Geriatrics- Dementia Flashcards
What is dementia?
1 an acquired deficit of cognition
2 multiple domains of cognitive impairment (2 or more) affected
3 often includes memory impairment
4 cognitive impairment not due to disturbance of arousal / wakefulness / consciousness
5 deficits sufficient to interfere with social and work activities
6 can be reversible
dementia syndrome
- deterioration from a prior level of intellectual function
- interferes with activities of daily living
- > 1 category of intellectual performance affected
- independent of level of consciousness
-deterioration supported by historical evidence - documented by cognitive tests that are quantifiable, reproducible & for which normative data are available
the dementia syndrome
cognitive decline
behavioural & psychological symptoms
impairment in activities of daily living
What are the primary neurodegenerative diseases that cause dementia?
Alzheimer’s Disease
Vascular Dementia
Lewy Body Disease
Frontotemporal Dementia
What are some secondary systemic and potentially treatable causes of dementia?
Vitamin B-12 Deficiency
Hypothyroidism
What structural brain lesions can lead to dementia?
Tumors
Subdural Hematomas
Large Strokes
Hydrocephalus
What infections of the nervous system can cause dementia?
Neurosyphilis
HIV Infection
Differential diagnosis of dementia
anxiety / depression (“depressive pseudo-dementia”)
delirium
Clinical approach
is there cognitive impairment?
- history from patient & informant
- mental state exam incl. cognitive test such as MMSE
- physical exam: any systemic or other neurological abnormalities to account for symptoms?

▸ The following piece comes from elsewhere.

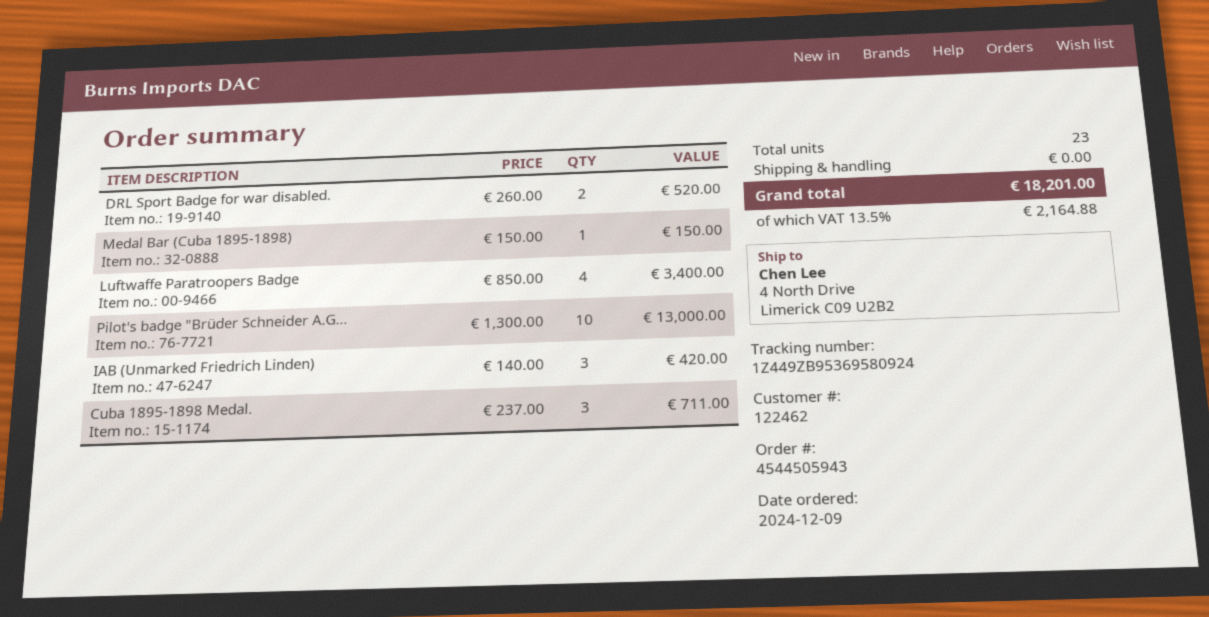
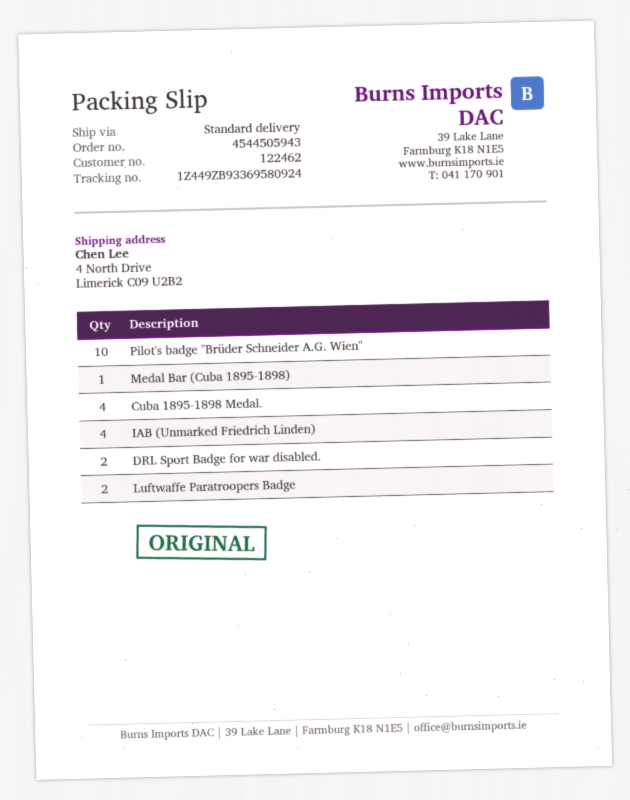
tracking number: 1Z449ZB95369580924 -> 1Z449ZB93369580924
Luftwaffe Paratroopers Badge: 4 -> 2
IAB (Unmarked Friedrich Linden): 3 -> 4
Cuba 1895-1898 Medal.: 3 -> 4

- could the symptoms & signs be explained by delirium, anxiety or depression?
-investigations
investigations
- cognitive tests e.g. MMSE
- haematology: FBC, ESR
- biochemical U&E, Cr, liver tests, cholesterol, glucose
- serum B-12, serum & red cell folate
- thyroid function
- syphilis serology
- CT scan brain
HIV test
MRI scan
Cerebral perfusion SPECT scan
EEG
lumbar puncture CSF
What are the types of cortical dementias?
Alzheimer’s Disease
Multi-Infarct Vascular Dementia
Frontotemporal Dementia (Pick’s Disease)
Lobar / Focal Dementias:
- Primary Progressive Aphasia
- Semantic Dementia
- Posterior Cortical Atrophy
What are the types of subcortical dementias?
Small Vessel Subcortical Ischaemic Vascular Disease
HIV Dementia
Lewy Body Disease
Parkinson’s Associated Dementia
Other Parkinsonian Syndromes
Huntington’s Disease
Normal Pressure Hydrocephalus
What types of dementia involve both cortical and subcortical regions?
Prion Diseases (e.g., Creutzfeldt-Jakob Disease)
What are the key differences between cortical and subcortical dementia?
Location of Damage:
Cortical Dementia: Primarily affects the cerebral cortex, leading to impairments in higher cognitive functions.
Subcortical Dementia: Involves damage to the subcortical structures (e.g., basal ganglia, thalamus), affecting motor control and emotional regulation.
Cognitive Symptoms:
Cortical Dementia: Often presents with significant memory loss, language difficulties (aphasia), and perceptual deficits. Common examples include Alzheimer’s disease and frontotemporal dementia.
Subcortical Dementia: Typically features slower cognitive processing, executive dysfunction, and changes in mood or behavior, rather than prominent memory loss. Examples include Lewy Body Disease and Huntington’s disease.
Progression:
Cortical Dementia: Symptoms may progress steadily over time, with clear changes in cognitive function.
Subcortical Dementia: Progression can be more variable, often linked to the underlying disease process (e.g., Parkinson’s).
Physical Symptoms:
Cortical Dementia: Less emphasis on physical symptoms; may see changes in motor function in later stages.
Subcortical Dementia: Often associated with motor symptoms (e.g., tremors, rigidity) early in the disease course.
What are the key features of cortical dementias?
Higher Cortical Functions Affected:
Amnesia: Memory impairment, particularly short-term memory loss.
Dysphasia: Difficulty with language, including speaking or understanding speech.
Dyspraxia: Impaired ability to plan and execute coordinated movements.
Agnosia: Inability to recognize objects, faces, or sounds despite intact sensory function.
Other Cognitive Impairments: Problems with reasoning, judgment, and problem-solving.